◆ DATASET ◆
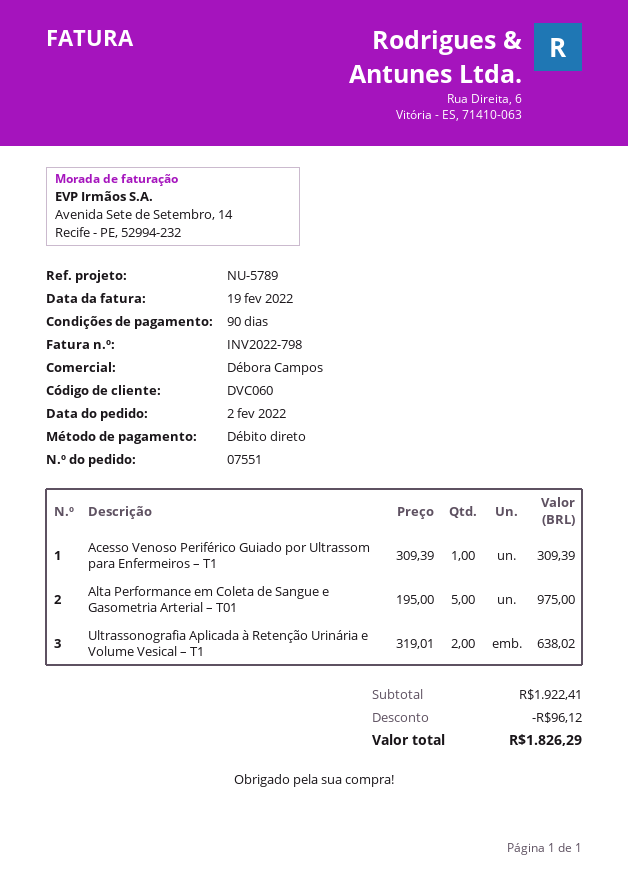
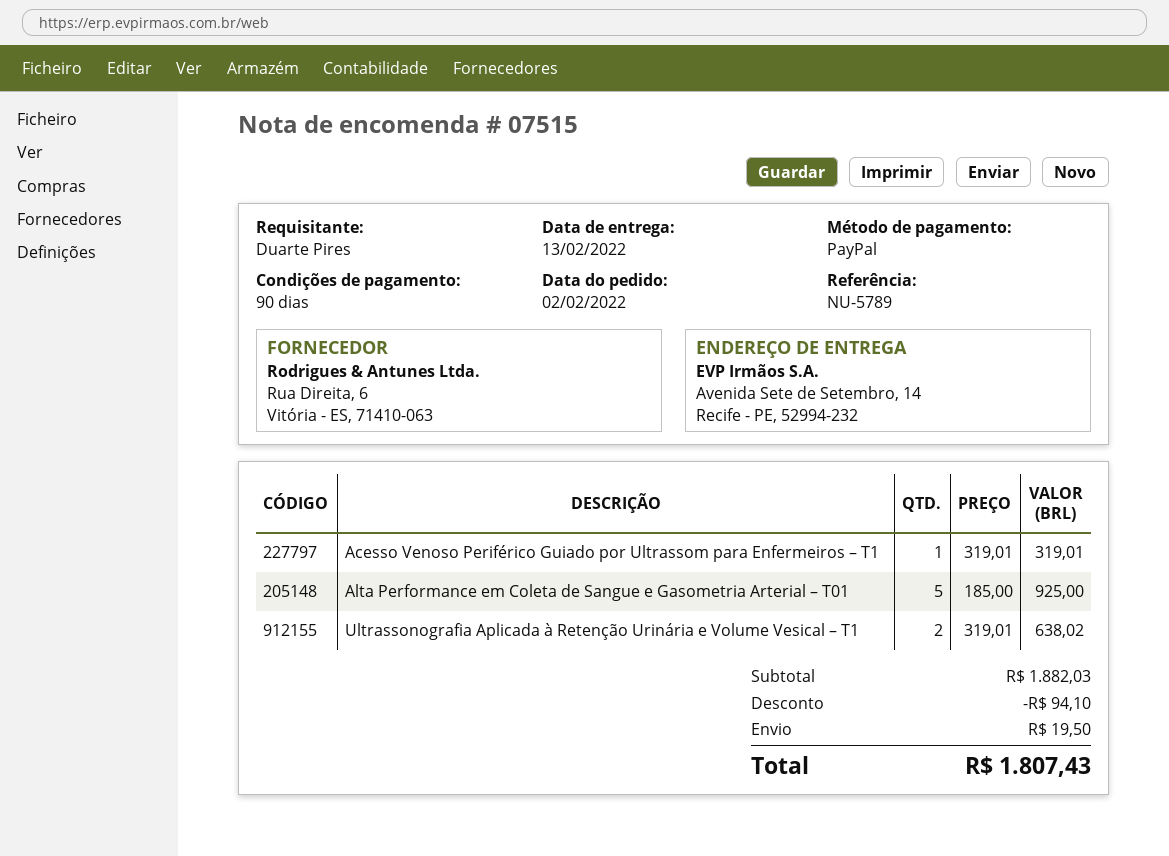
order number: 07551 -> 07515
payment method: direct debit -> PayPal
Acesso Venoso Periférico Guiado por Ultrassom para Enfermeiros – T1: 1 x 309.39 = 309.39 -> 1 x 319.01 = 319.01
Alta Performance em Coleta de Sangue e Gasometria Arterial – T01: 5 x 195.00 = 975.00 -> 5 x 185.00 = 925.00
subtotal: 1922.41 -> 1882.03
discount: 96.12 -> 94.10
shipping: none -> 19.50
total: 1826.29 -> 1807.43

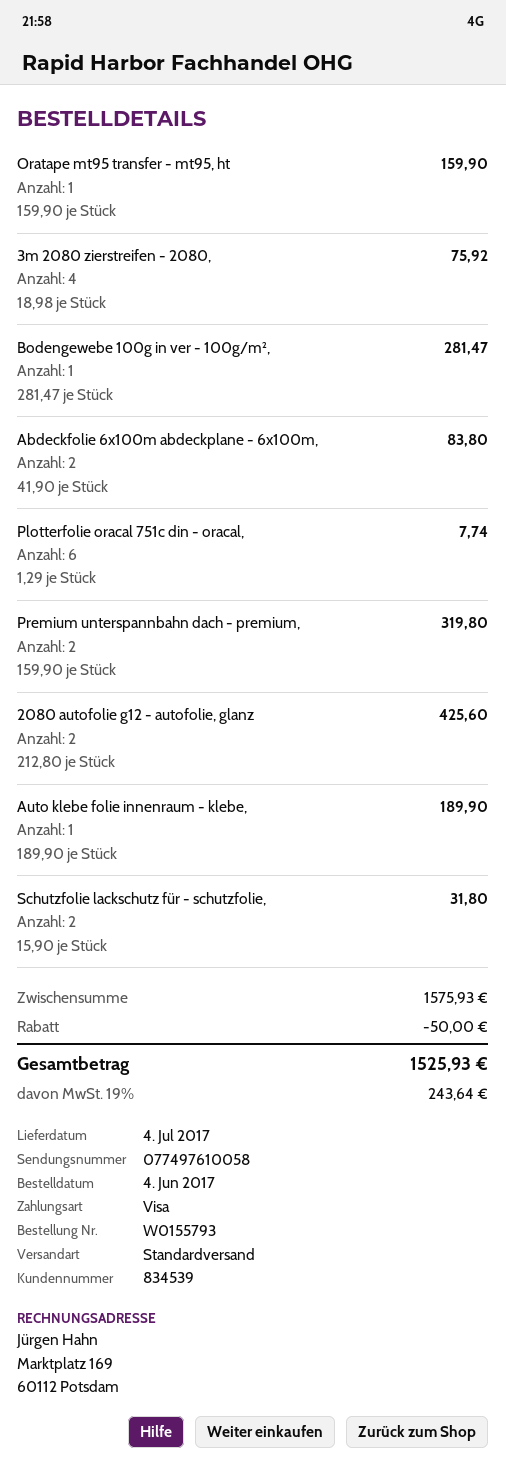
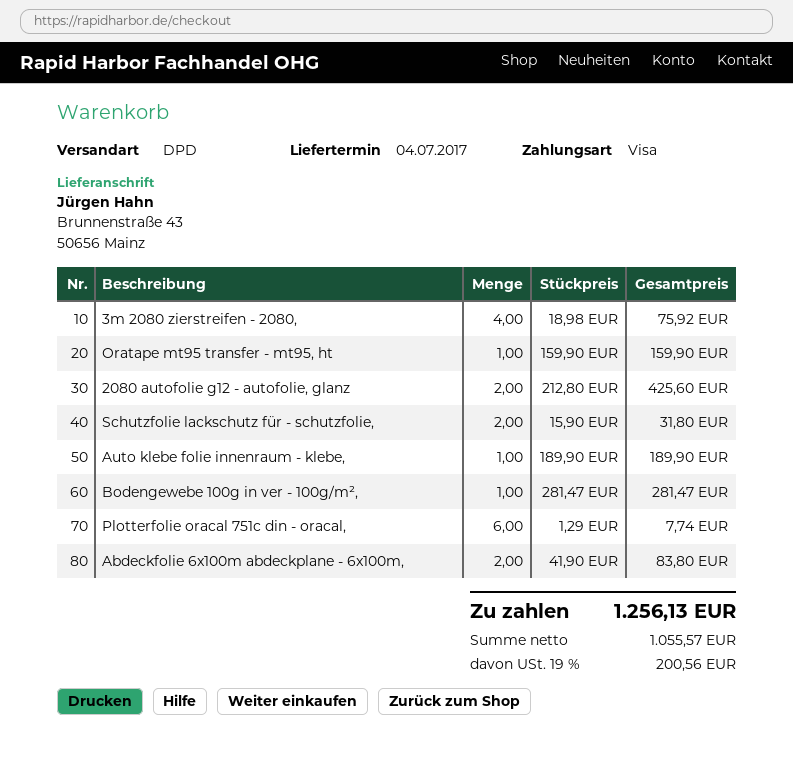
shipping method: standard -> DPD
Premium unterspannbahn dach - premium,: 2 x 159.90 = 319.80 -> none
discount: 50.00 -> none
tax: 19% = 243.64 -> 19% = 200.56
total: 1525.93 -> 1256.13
==
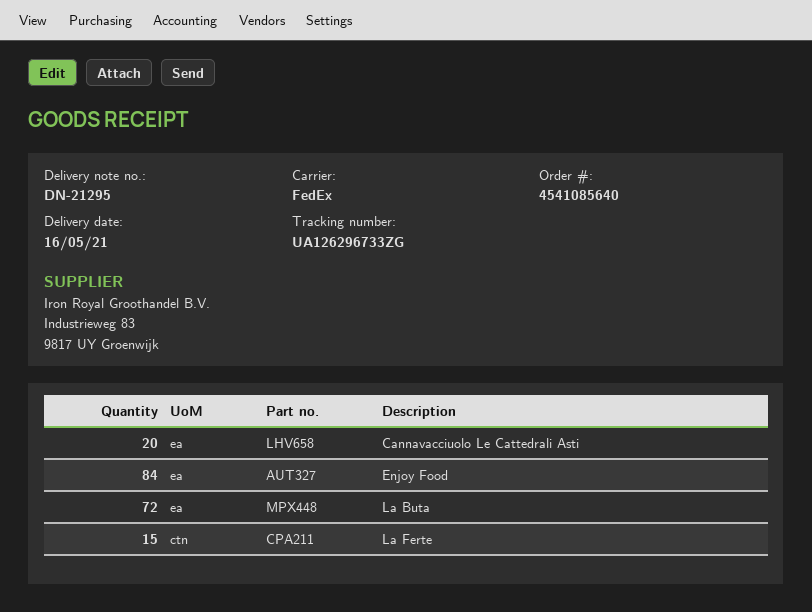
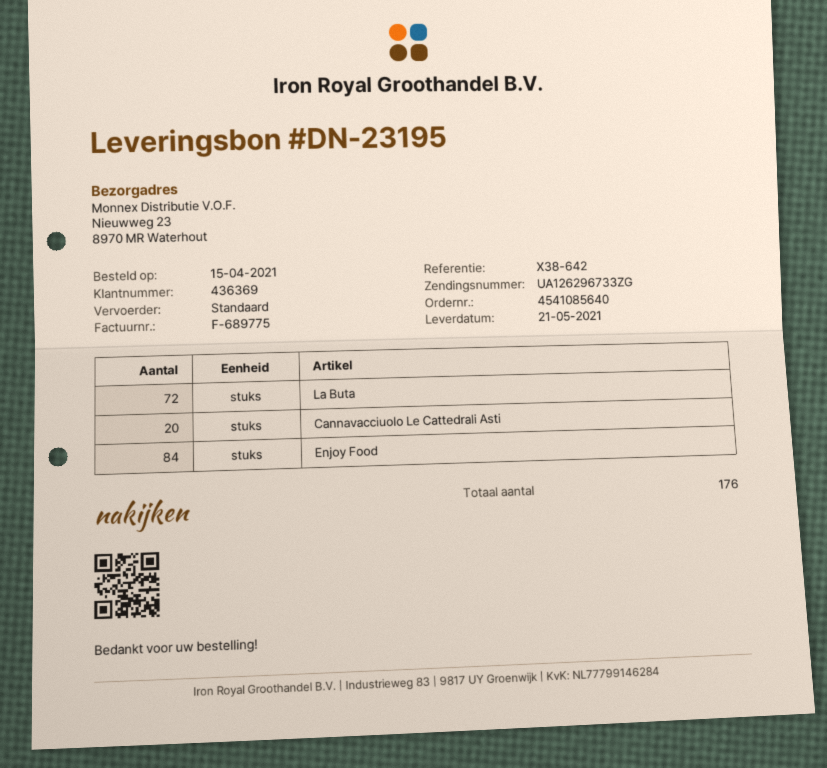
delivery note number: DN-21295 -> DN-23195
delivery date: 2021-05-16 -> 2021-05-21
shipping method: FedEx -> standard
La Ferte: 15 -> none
...
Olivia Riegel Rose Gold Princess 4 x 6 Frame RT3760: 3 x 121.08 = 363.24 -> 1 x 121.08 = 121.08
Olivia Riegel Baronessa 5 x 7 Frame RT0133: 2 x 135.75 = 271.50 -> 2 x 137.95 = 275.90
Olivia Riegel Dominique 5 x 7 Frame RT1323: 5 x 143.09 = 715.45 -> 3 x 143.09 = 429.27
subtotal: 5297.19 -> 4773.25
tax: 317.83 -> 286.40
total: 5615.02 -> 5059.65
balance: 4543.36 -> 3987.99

◆ YOUR ASSIGNMENT ◆
All lines above from the one containing "shipping method: FedEx -> standard" to the one containing "La Ferte: 15 -> none" must be repeated exactly, both lines included, and no others.

◆ RESULT ◆
shipping method: FedEx -> standard
La Ferte: 15 -> none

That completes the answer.